Guest Blog written by Meghan Bronec, Senior Manager, at Wipfli CPAs & Consultants
Have you considered the impact of the new tax law on your organization? The Tax Cuts and Jobs Act (TCJA) disallows deductions for expenses with respect to qualified transportation fringes (QTF) provided by all employers, including nonprofits. What this means in plain language is that Congress created a federal income tax on the cost of employee parking provided by churches, charities and other nonprofits. If your organization maintains or leases a parking lot and has employees, this change applies to you.
For nonprofit organizations, any costs incurred after December 31, 2017, related to employer-provided parking will be subject to tax under the unrelated business income tax (UBIT) rules.
In Notice 2018-99, the IRS provided a four-step safe harbor process to allocate the total costs of leasing or maintaining parking space and calculating the additional tax, if any. The following summary is not intended to be comprehensive but rather to assist in identifying whether your organization will be affected.
STEP 1: Calculate the disallowance for reserved employee spots.
Identify how many parking spots are reserved for employee parking only. The expenses associated with reserved employee spots are automatically disallowed and, thus, taxable to the organization. Parking spots are considered reserved for employees for a variety of reasons including but not limited to specific signage, a separate lot or a segregated portion of a lot.
Immediate action available: Organizations have until March 31, 2019, to change their parking arrangements (change signage, access, etc.) to decrease or eliminate reserved employee spots retroactive to January 1, 2018.
STEP 2: Determine the primary use of the remaining spots (the “primary use test”).

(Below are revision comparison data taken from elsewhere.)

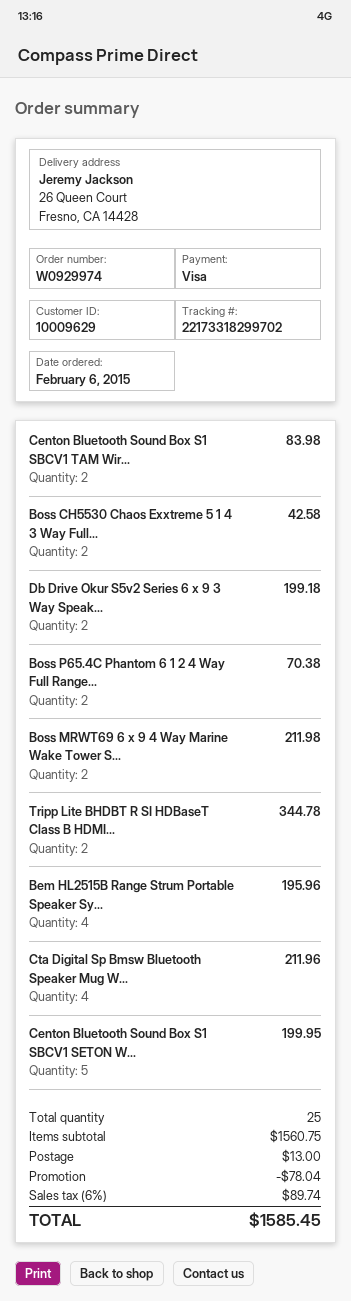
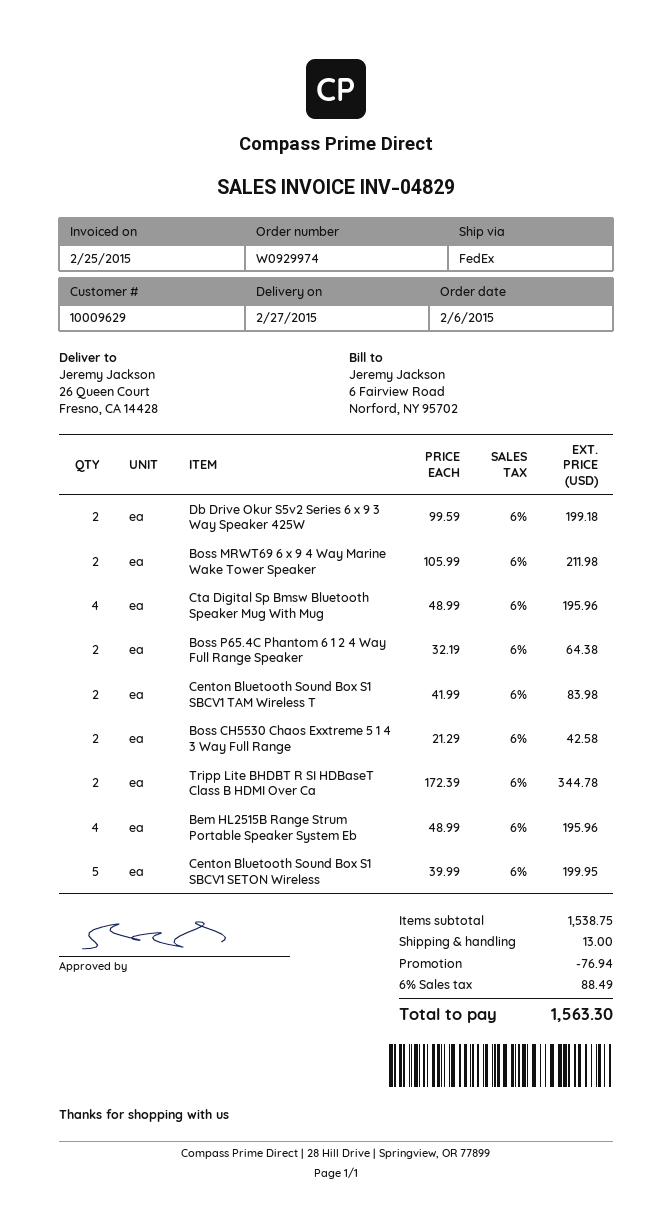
Boss P65.4C Phantom 6 1 2 4 Way Full Range...: 2 for 70.38 -> 2 for 64.38
Cta Digital Sp Bmsw Bluetooth Speaker Mug W...: 4 for 211.96 -> 4 for 195.96
subtotal: 1560.75 -> 1538.75
discount: 78.04 -> 76.94
tax: 6% = 89.74 -> 6% = 88.49
total: 1585.45 -> 1563.30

Next, your organization must determine whether the primary use of the remaining spots is to provide parking to the general public or to employees. “Primary use” means greater than 50-percent usage of the parking spots in the lot during normal hours of the exempt organization’s activities on a typical day. If the primary use is to provide parking to the general public, the remaining total parking expenses are excluded from the calculation, and steps three and four are unnecessary.
STEP 3: Calculate the allowance for reserved nonemployee spots.

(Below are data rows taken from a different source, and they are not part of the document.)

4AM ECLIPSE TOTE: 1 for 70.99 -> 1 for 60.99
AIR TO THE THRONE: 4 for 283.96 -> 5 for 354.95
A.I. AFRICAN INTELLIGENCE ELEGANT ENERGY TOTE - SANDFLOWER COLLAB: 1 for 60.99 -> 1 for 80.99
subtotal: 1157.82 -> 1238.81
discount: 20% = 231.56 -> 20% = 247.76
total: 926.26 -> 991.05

Expenses allocated to parking spots exclusively reserved for nonemployees continue to be an allowable expense and, thus, are excluded from the tax calculation.

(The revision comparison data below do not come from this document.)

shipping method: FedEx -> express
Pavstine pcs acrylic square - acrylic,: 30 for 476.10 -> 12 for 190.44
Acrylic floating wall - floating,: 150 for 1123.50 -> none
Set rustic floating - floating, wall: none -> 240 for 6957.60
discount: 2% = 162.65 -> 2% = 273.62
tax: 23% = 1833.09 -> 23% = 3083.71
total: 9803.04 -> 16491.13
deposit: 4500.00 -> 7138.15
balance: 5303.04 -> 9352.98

STEP 4: Determine remaining use and allocable expenses.
Any remaining parking expenses not specifically categorized as deductible or nondeductible based on steps one through three must be allocated based on a reasonable determination of employee use of the remaining parking spots during the normal hours of the organization’s activity.
Calculate the Tax: After completing the four steps, the expenses allocable to employee use, and thus taxable, can be determined. If the sum of (1) the calculated disallowed employee expenses and (2) gross income from unrelated trades or businesses is greater than $1000, the organization must file Form 990-T and pay tax at the corporate tax rate of 21%.
Please note: The communication above is intended to be an informational summary only. The definitions and calculations outlined by the IRS are complex and nuanced. We recommend you seek advice from a qualified tax professional.